Overall case fatality rate in unvaccinated individuals March 14 2020 to August 22 2021 was 28/324 = 8.7% and in vaccinated 8/187 = 4.3% (p = .1, ns).

Figure 4 shows the survival curves to 60 days for vaccinated and unvaccinated patients who contracted COVID‐19 (with Table S1 showing the numbers at risk). The censoring data for this data was June 22 2021 (so we have full 60 day mortality data available). Figure 5 shows the ages of patients who died (median 71 [IQR 57–78] years) and those who survived (54 [IQR43–64] years), p < .0001, in addition to ages of those vaccinated and unvaccinated who died (78 [IQR 71–80] years vs. 66 [IQR 55–75] years), p = .058.

FIGURE 4.

Probability of survival after COVID diagnosis by polymerase chain reaction (PCR) in vaccinated and unvaccinated haemodialysis patients between March 14 2021 and August 22 2021. Whilst there was no significant differences in the survival curves at 60 days from COVID related deaths (Log‐rank [Mantel‐Cox] test p = ns), the unvaccinated death rate is low and curves diverge after ~20 days (number at risk shown in Table S1) and hazard ratio is 1.71 (95%CI 0.91–3.64)

FIGURE 5.

Ages of patients who died (open diamonds) and those who survived COVID where outcome is known (n = 479) (open circles), with the rest still unrecovered at 22 August 2021). Overall, those who died were older (p < .0001). When we compared the ages of those who died without vaccination (n = 27, open downward triangles) and with vaccination (open upwards triangles, n = 8) showing a trend towards those who died being older if they were vaccinated (but p = ns)

5. DISCUSSION

The first Coronavirus infection (SARS‐CoV‐1) was noted in 2003 but affected only a relatively small number of patients. The second coronavirus pandemic (SARS‐CoV‐2) began in 2019 ¹⁷ and has rapidly become a global health emergency, causing countless infections and deaths worldwide. Patients with chronic diseases, but especially those with kidney disease, are uniquely vulnerable to COVID‐19 infection. Perhaps infection rates in this group are related to the need of this patient group to be in frequent contact with family members that they rely upon, dialysis units, and other parts of the health‐care system. The requirement life‐supporting and other treatments including, but not limited to, dialysis or transplantation brings them in frequent contact with health‐care services. Mortality for this patient group is high and thus vaccination may be a game changer in the management of these patients. There is an urgent need to know how best to administer and monitor responses to vaccination.

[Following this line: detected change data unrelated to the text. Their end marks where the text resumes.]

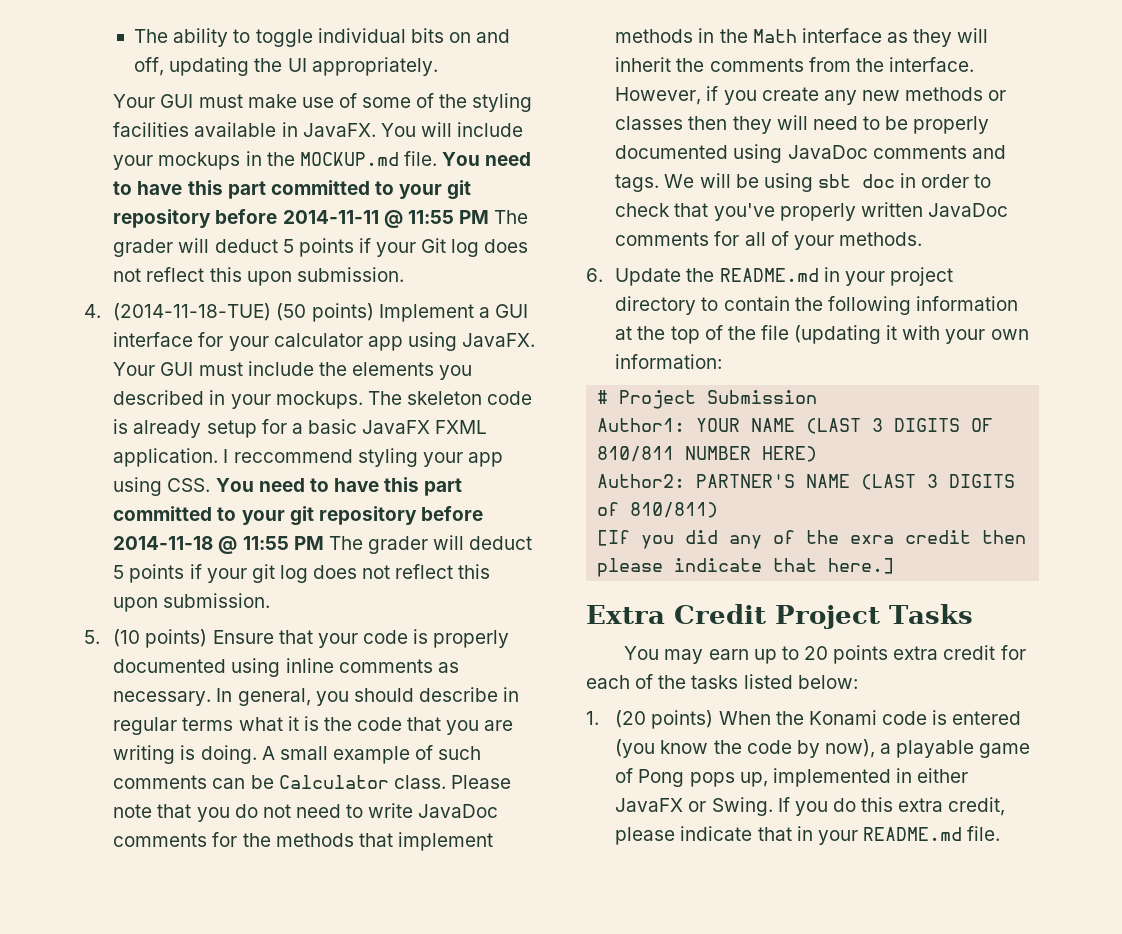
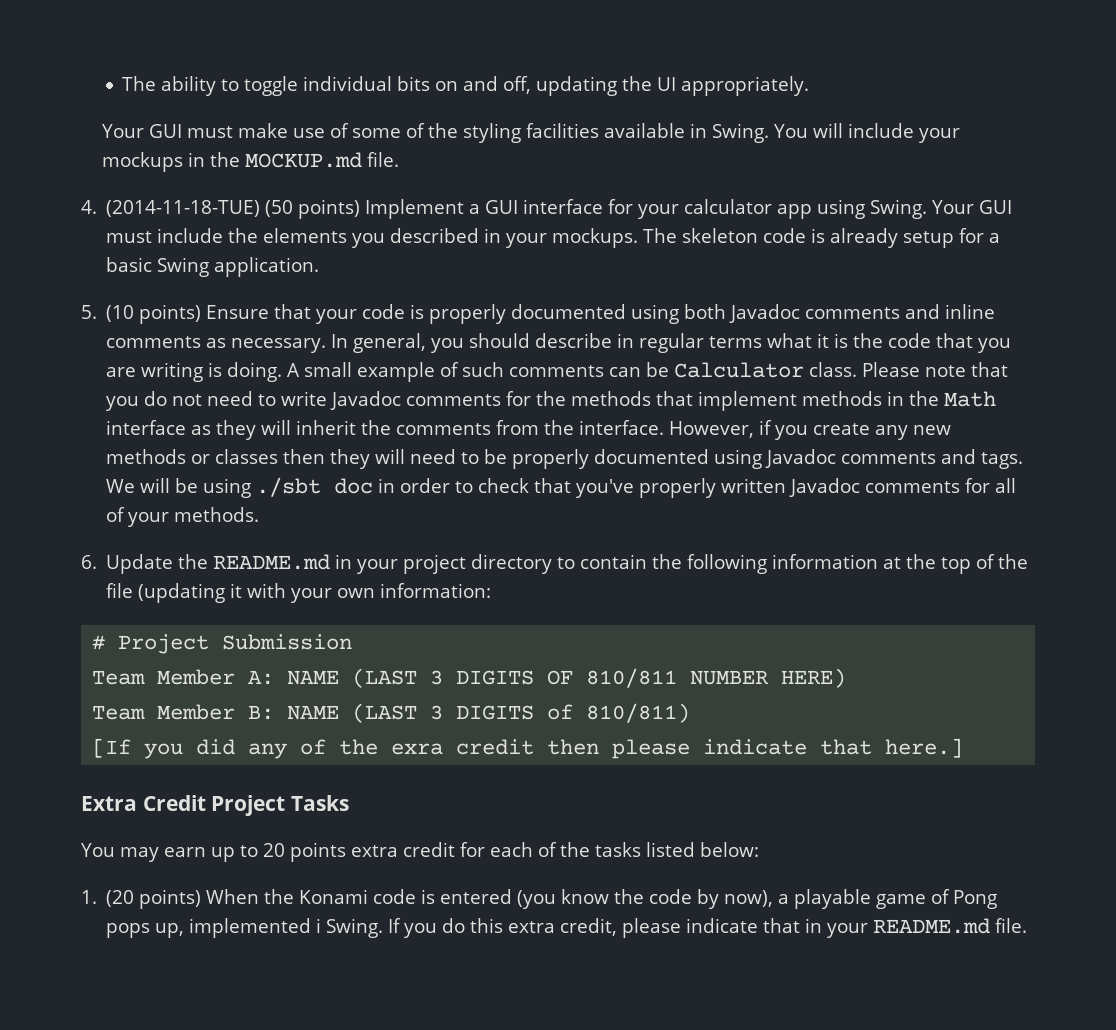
[302,123,376,137] JavaFX. -> [711,123,769,143] Swing.
[442,152,532,166] [113,180,472,200] [113,209,529,228] [113,238,529,257] [113,267,404,286] You need to have this part committed to your git repository before 2014-11-11 @ 11:55 PM The grader will deduct 5 points if your Git log does not reflect this upon submission. -> (399, 159) none
[462,333,536,347] JavaFX. -> [870,199,928,219] Swing.
[362,420,488,434] JavaFX FXML -> [157,257,210,277] Swing
[223,448,503,467] [113,477,463,496] [113,506,483,526] [113,535,533,554] [113,564,491,583] [113,593,271,612] I reccommend styling your app using CSS. You need to have this part committed to your git repository before 2014-11-18 @ 11:55 PM The grader will deduct 5 points if your git log does not reflect this upon submission. -> (320, 267) none
(281, 667) none -> [684,304,941,323] both Javadoc comments and
[418,804,499,818] JavaDoc -> [330,391,402,410] Javadoc
[787,145,868,159] JavaDoc -> [765,449,837,468] Javadoc
[817,174,851,188] sbt -> [256,477,322,497] ./sbt
[927,203,1008,217] JavaDoc -> [789,478,861,497] Javadoc
[597,418,741,432] Author1: YOUR -> [92,669,275,685] Team Member A:
[597,474,796,488] Author2: PARTNER'S -> [92,704,275,720] Team Member B:
[895,768,969,783] [615,798,707,812] in either JavaFX or -> [316,918,322,933] i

Most countries have responded by attempting mass vaccination programmes in their populations with different degrees of success. The vaccines that are now recognized by the WHO for emergency use across the globe include (approval date) the Pfizer/BioNTech vaccine (December 31 2020); AstraZeneca/Oxford (February 15 2021); Janssen Ad26.COV2.S (Johnson & Johnson) (March 12 2021); Moderna (April 30 2021), Sinopharm (May 7 2021). The UAE instituted population vaccination early with the Sinopharm vaccine and has achieved a high level of vaccination in its population, currently sitting in the world top 10 in terms of percentage of the population vaccinated. ¹⁸ Whilst overall the SinoPharm vaccine appears efficacious in terms of antibody seroconversion (~78.1%), for all age groups, efficacy trials included few older adults (over 60 years), or those with comorbid disease. Nevertheless, WHO is not recommending an upper age limit for the vaccine because preliminary data and supportive immunogenicity data suggest the vaccine is likely to have a protective effect in older and comorbid people. There is no theoretical reason to believe that the vaccine has a different safety profile in older or younger populations.

Vaccination in dialysis groups is usually less efficacious than in the general population but a number of relatively small early studies from the mRNA and adenoviral vector vaccines (recently summarized by Carr et al. ¹⁹ ) have shown good seroconversion rates in dialysis cohorts from full vaccination of 71%–97%, ¹⁹ but little data on SinoPharm vaccine exists in this group.

We have noted that the Sinopharm vaccination in dialysis patients was really very well tolerated when given on dialysis and there was no need to change the anticoagulation to give the dose on dialysis. We had only a single case of moderate side‐effect attributed to the vaccine with a rash, and it was remarkable that most patients reported no immediate problems, to the point that anecdotally some patients even doubted that they had actually been given real vaccine. However, the seroconversion was lower than the general population (~78%) at ~50% in the HD patients.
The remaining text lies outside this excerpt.